As much as I hate winter, I have to admit that even I enjoy just a couple of good things that it brings.
Parking Lot Hooning
I won’t encourage any illegal activity, but who among us can say with a straight face that we’ve never done this? My very first traffic stop happened when a police officer noticed me sliding my Pontiac 6000 around an empty snowy lot. I told him, truthfully, that I was a new driver trying to learn how my new car handled slippery conditions. After running my info he said he had no problem with what I was doing, but I couldn’t do it there on private property, so I left.

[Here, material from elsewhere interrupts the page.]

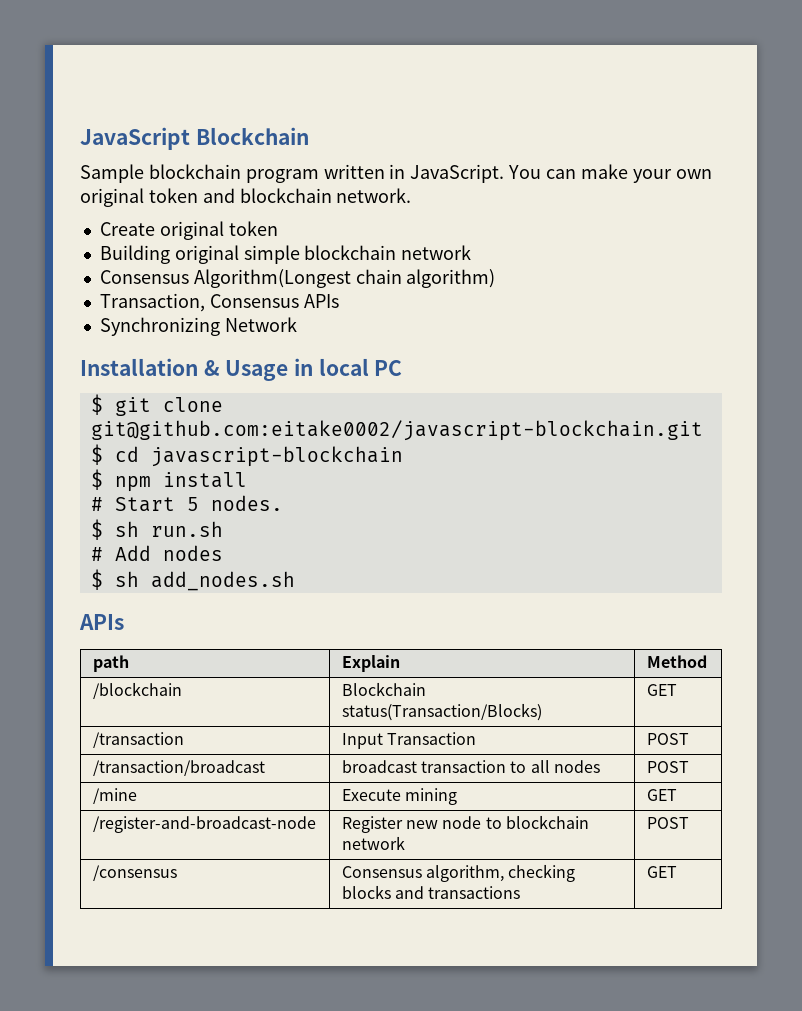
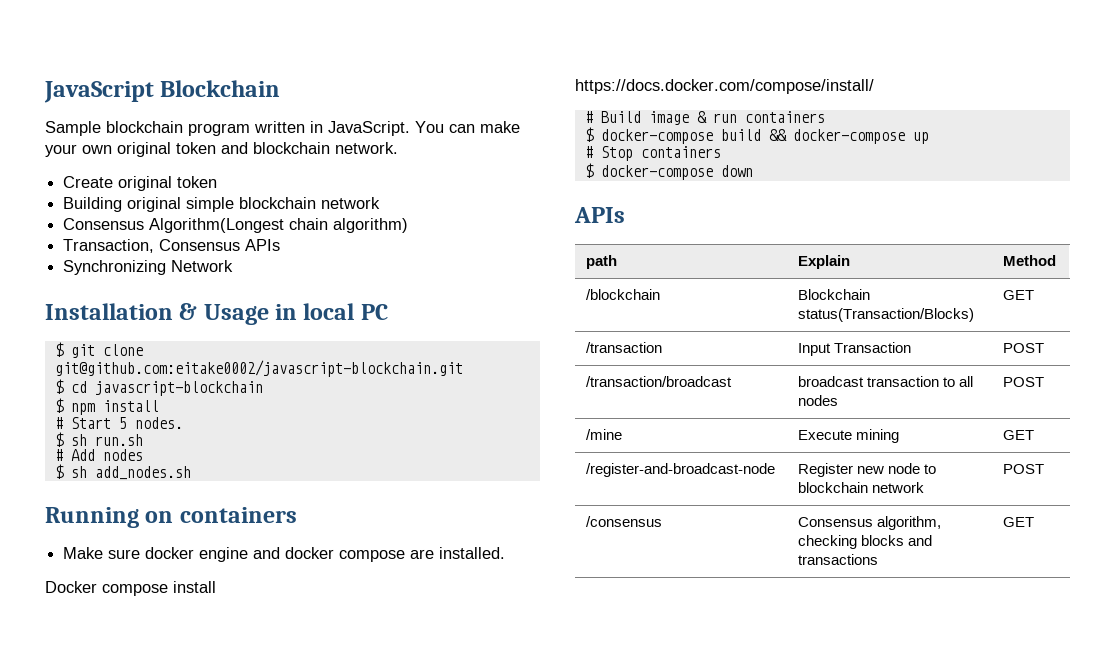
(295, 581) none -> [45,507,297,528] [63,547,506,562] [45,581,216,596] [575,79,874,94] [584,111,825,125] [584,127,929,144] [584,146,721,161] [584,163,753,180] // Running on containers // Make sure docker engine and docker compose are installed. // Docker compose install // https://docs.docker.com/compose/install/ // # Build image & run containers // $ docker-compose build && docker-compose up // # Stop containers // $ docker-compose down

I do encourage anyone who drives in the snow to do this soon after the first snow falls. Everyone seems to forget how to drive anytime it snows (or rains, for that matter), so it’s good to refamiliarize yourself with your car’s much lower traction limits in these conditions. It’s also a whole lot of fun seeing just how far you can hold that sweet drift. Just be smart about how and where you do it, and you should be fine.
Ice Racing
Most racing in the north stops when the snow falls, but ice racing, by definition, can only happen during the winter. It may seem utterly ludicrous to those of you living where ponds and lakes never turn solid, but there are many groups across the northern US and Canada that organize low grip races on top of the vast open surfaces that frozen lakes provide. Many of these races are wheel-to-wheel, either for dedicated race cars or open to anything.

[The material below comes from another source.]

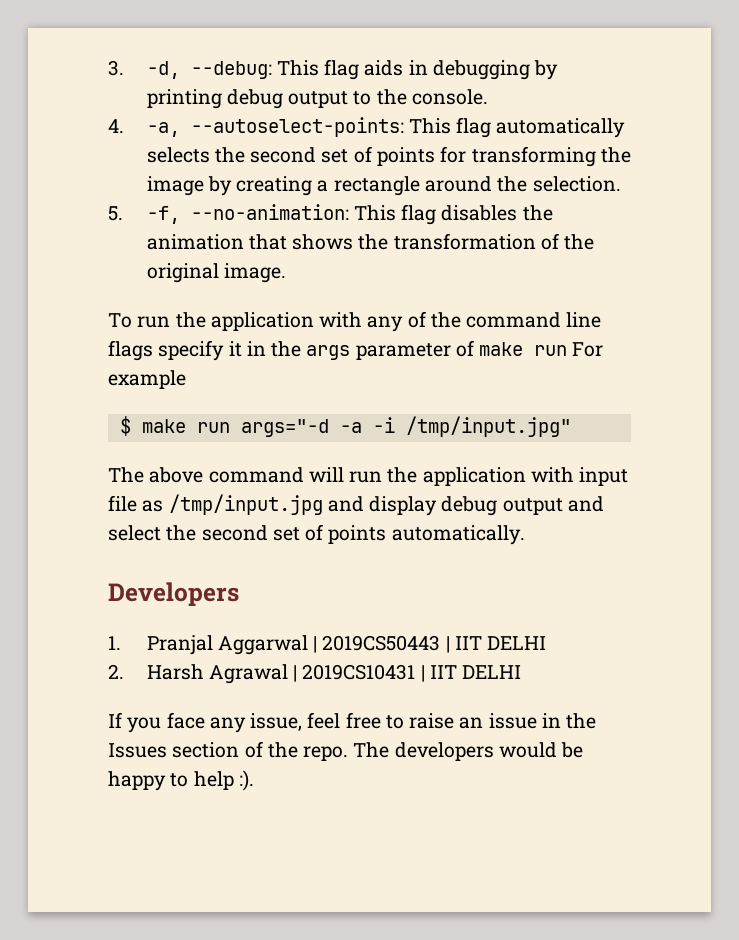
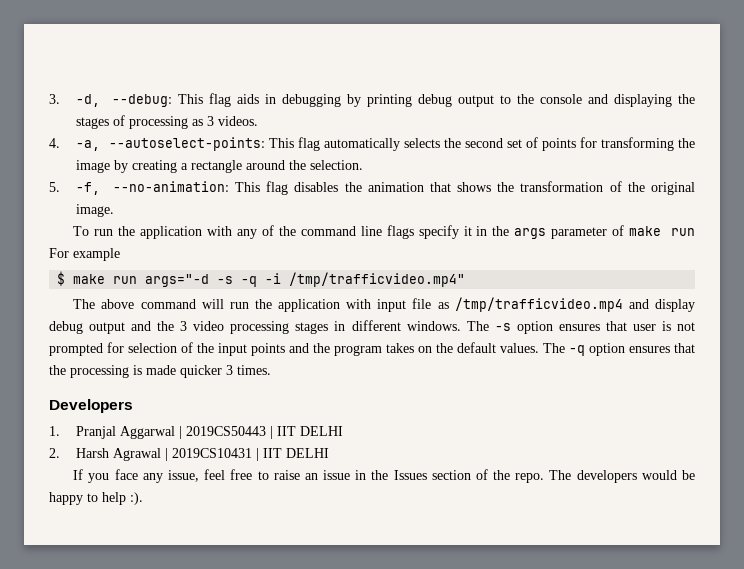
[412,89,489,105] console. -> [540,94,695,107] [76,115,259,129] console and displaying the stages of processing as 3 videos.
[339,416,571,437] -a -i /tmp/input.jpg" -> [217,272,466,287] -s -q -i /tmp/trafficvideo.mp4"
[168,494,323,515] /tmp/input.jpg -> [454,297,623,312] /tmp/trafficvideo.mp4
[108,524,525,545] select the second set of points automatically. -> [157,320,695,334] [49,342,695,356] [49,365,271,378] the 3 video processing stages in different windows. The -s option ensures that user is not prompted for selection of the input points and the program takes on the default values. The -q option ensures that the processing is made quicker 3 times.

For many years I helped run the Boston Chapter BMW CCA IceCross series, and I still enjoy attending when I can. Since BMW owners generally tend to care more about scratching their paint, these events are run like an autocross on a frozen lake, not wheel-to-wheel racing. The risk to yourself and your car is low, though still higher than an autocross. Snowbanks can be solid, and can crack your bumper when you bounce off them. Ask me how I know.
Still, this is a great step above parking lot hooning. It’s the only motorsport event that runs in these parts during the winter, and requires actual skill to do well. And, like parking lot hooning, the low traction environment is a great way to improve your car control skills, whatever you drive. I had as much fun in the Focus as the BRZ last year. I’ve even run a Dodge Grand Caravan in the AWD/all-season tire class – and won.
Whether these events run are not are entirely dependent on weather and especially ice thickness. Boston BMW CCA won’t run an event unless the ice is at least a foot thick all over the part of the lake we use. There have been years where no events have run at all because of this. But I’m hoping we run this year. If so, I’ll be there to tell you all about it.
So I suppose winter isn’t all bad. But for me, the bad far outweighs the good. Maybe someday I can live someplace warm and become one of you people I hate for racing and riding motorcycles year round.